Thus, regardless of the final contours of the maps, changes to the state’s political demography meant that the 2011 redistricting would favor the Democrats.  Instead of accepting this reality, Nevada Republicans clung to a tortured interpretation of Section 2 of the Voting Rights Act in hopes of extracting a more favorable outcome.  Specifically, by claiming that Nevada was required to draw one of its House seats as majority Latino, Republicans were at odds with the Shaw v. Reno (509 U.S. 630 ) holding, which allows race to be considered but not the primary factor (as the Republican proposed House map did) in drawing district boundaries.  Moreover, as Democrats and many allied Latinos noted, packing Latinos into a single U.S. House district would marginalize Latino influence in Nevada’s other three U.S. House districts and because white voters in Nevada do not vote as a block to deny Latinos representation of their preferred candidates as evidenced by the fact that Latino candidates won a number of state legislative seats, the attorney generalship, and the governorship in 2010 without such accommodations, race-based redistricting in Nevada is unnecessary.

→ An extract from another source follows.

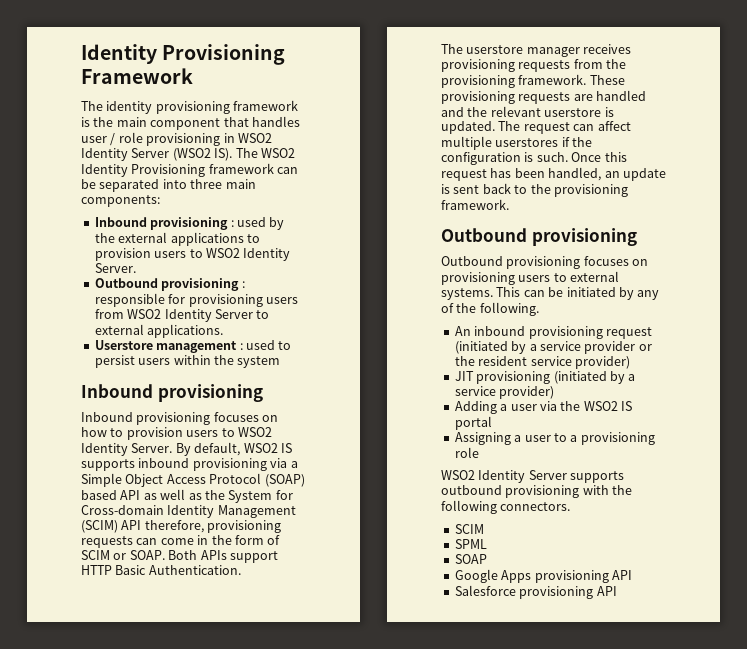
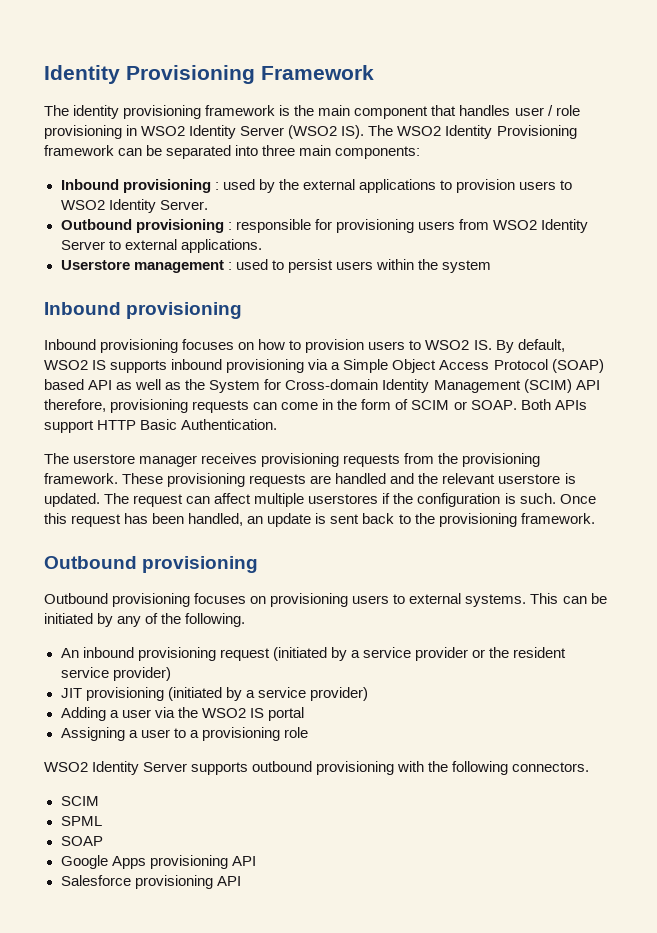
[81,443,173,456] Identity Server. -> [473,340,492,350] IS.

By forcing redistricting into the courts, Nevada Republicans miscalculated and ended up with a less favorable outcome than if they had accepted either of the Democratic plans passed during the legislative session.  To be sure, regardless of who drew the maps, the manner in which Nevada’s population is distributed ensured that the outcome for Nevada’s four U.S. House districts would be two safe Democratic seats, one Republican leaning district, and one swing district.  However, in realizing this outcome, the special masters opted not to create a majority Latino House district.  Still, as indicated by the data presented in Table 1, which summarizes the demographic and partisan composition of Nevada’s four U.S. House districts, Latinos constitute 43% of Nevada’s 1st House District and Latinos of voting age are nearly 37% of the district’s population.  Moreover, except for the Republican leaning district (Nevada’s 2nd), the Latino population is larger than the Latino voting age population in the other three U.S. House districts suggesting that the demographic transformation of Nevada’s electorate will continue in the coming decade.  Given the extensive mobilization of Nevada’s Latino community by the Democrats since 2004, these trends are particularly troubling for Nevada Republicans who only in the last month hired a Latino outreach coordinator.

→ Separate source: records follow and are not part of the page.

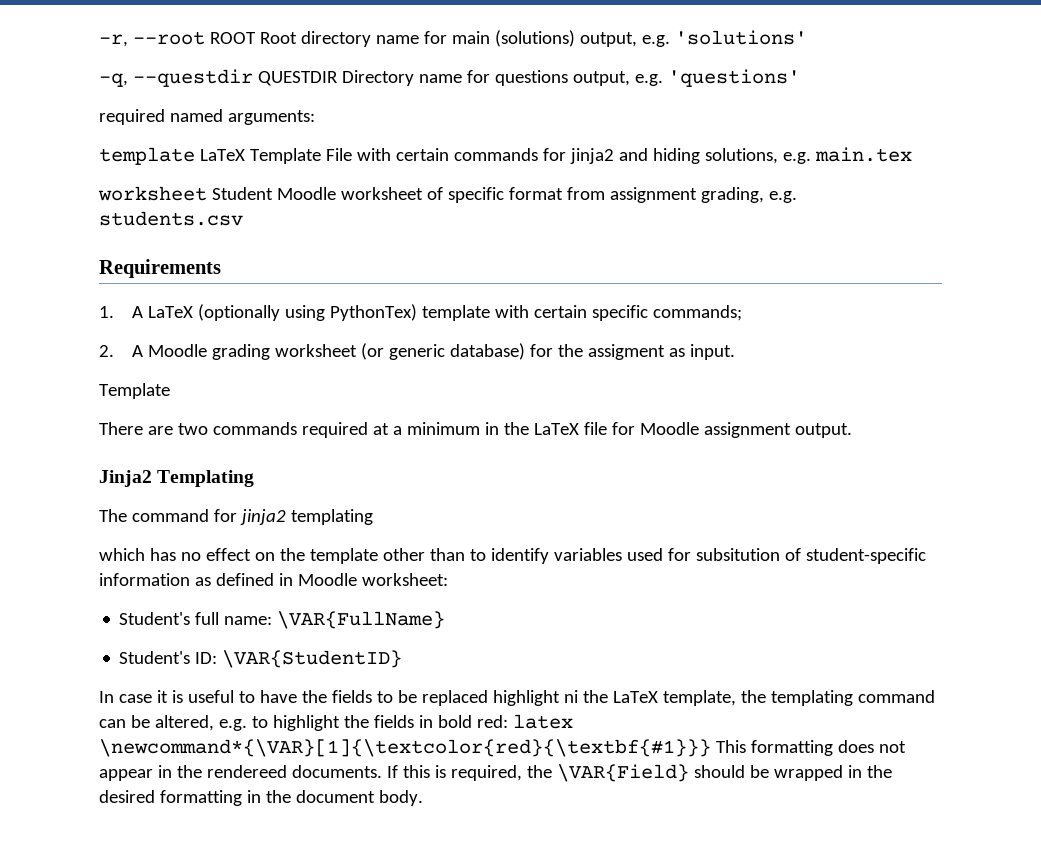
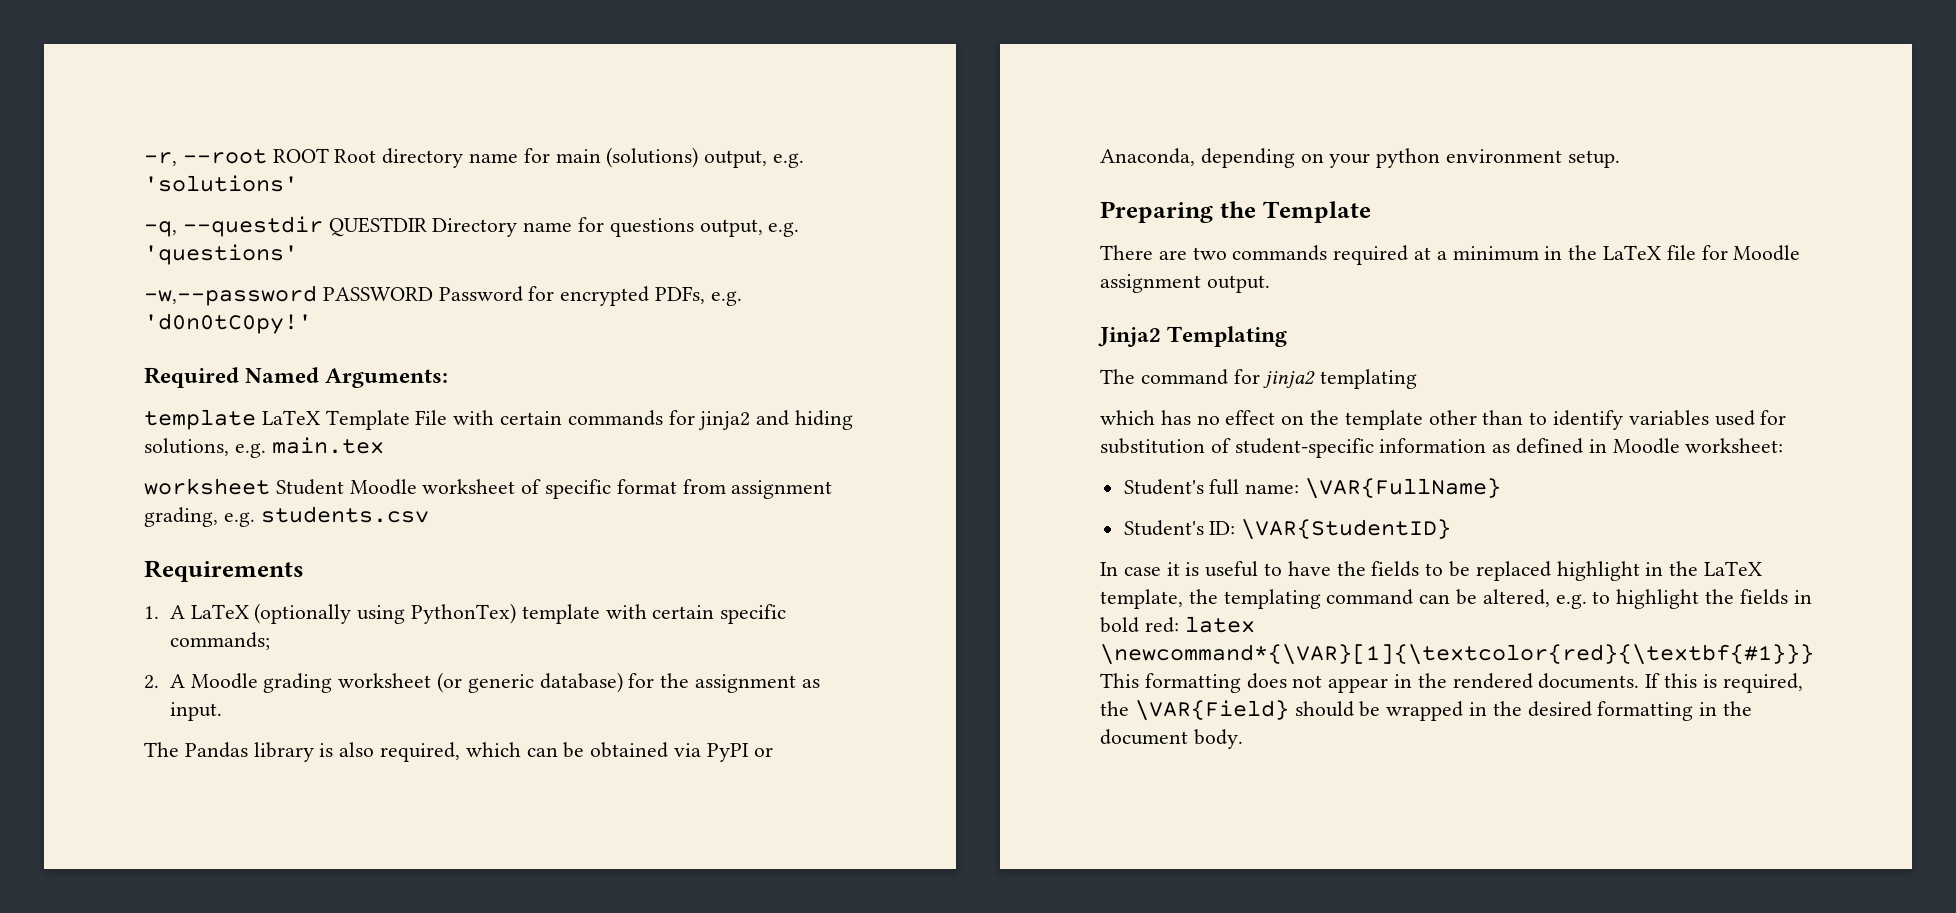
[99,109,315,125] required named arguments: -> [144,285,742,306] [144,313,312,334] [144,367,449,388] -w,--password PASSWORD Password for encrypted PDFs, e.g. 'd0n0tC0py!' // Required Named Arguments:
[588,344,666,360] assigment -> [694,674,796,693] assignment
(736, 352) none -> [144,742,773,762] [1100,148,1620,168] [1100,201,1256,223] The Pandas library is also required, which can be obtained via PyPI or Anaconda, depending on your python environment setup. // Preparing the
[695,548,780,561] subsitution -> [1100,438,1205,454] substitution
[563,690,578,703] ni -> [1645,562,1664,576] in
[206,765,287,778] rendereed -> [1452,673,1533,689] rendered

Equally problematic for Nevada Republicans are the special masters’ state legislative maps.  Because of growth patterns during the prior decade, southern Nevada was assured of gaining a state senate seat and two assembly seats (48 of 63 seats in the Nevada Legislature are now located in southern Nevada).  Thus, the main issue was which seats would be moved from northern Nevada to the Democratic stronghold of Clark County.  In both of their plans the Democrats proposed moving seats located in and around Washoe County (Reno) to southern Nevada and preserving two stand alone rural state senate districts.  Instead, the special masters created one stand alone rural senate district and moved the other rural state senate seat to southern Nevada.  Moreover, the senate seat in Washoe County that the Democrats had originally proposed to move south was drawn with a Republican registration advantage of less than 1%.

More generally, as the data in Table 2 suggest, for Nevada Republicans to gain the majority in either chamber of the Nevada Legislature in the coming decade will require that Republican candidates consistently win an overwhelming share of the nonpartisan vote (16% of the electorate).  In the state senate, 12 seats have a Democratic voter registration advantage in excess of 5% as compared to only five such seats for the GOP.  And in only one of the four competitive senate district do Republicans have a registration advantage greater than 1%.  The GOP’s prospects are even less favorable in the Assembly where the Democrats now have 25 seats with registration advantages in excess of 5%.  In contrast, there are only eight seats that favor the Republicans and nine seats where neither party enjoys a registration advantage greater than 5%   Lastly, Latinos should be able to continue to increase their ranks in the Nevada Legislature in the coming decade from their present eight given that over a third of all state legislative districts have Latino populations in excess of 30%.



End Notes
[i] Despite constituting 20% of the population in 2000, after the 2002 midterm election, Hispanics held just 5 % of seats in the state legislature.  For an extended discussion of Nevada’s 2011 redistricting, see David F. Damore, “The 2011 Nevada Redistricting and Perpetuation of the Status Quo,” American Review of Politics (Summer 2006): 149–68

[ii] Population and demographic data cited here come from the U.S. Census Bureau, “State and County Quick Facts,” August 2011 (http://quickfacts.census.gov/qfd/index.html) and U.S. Census, “American Fact Finder,” August 2011 (http://factfinder2.census.gov/faces/nav/jsf/pages/index.xhtml).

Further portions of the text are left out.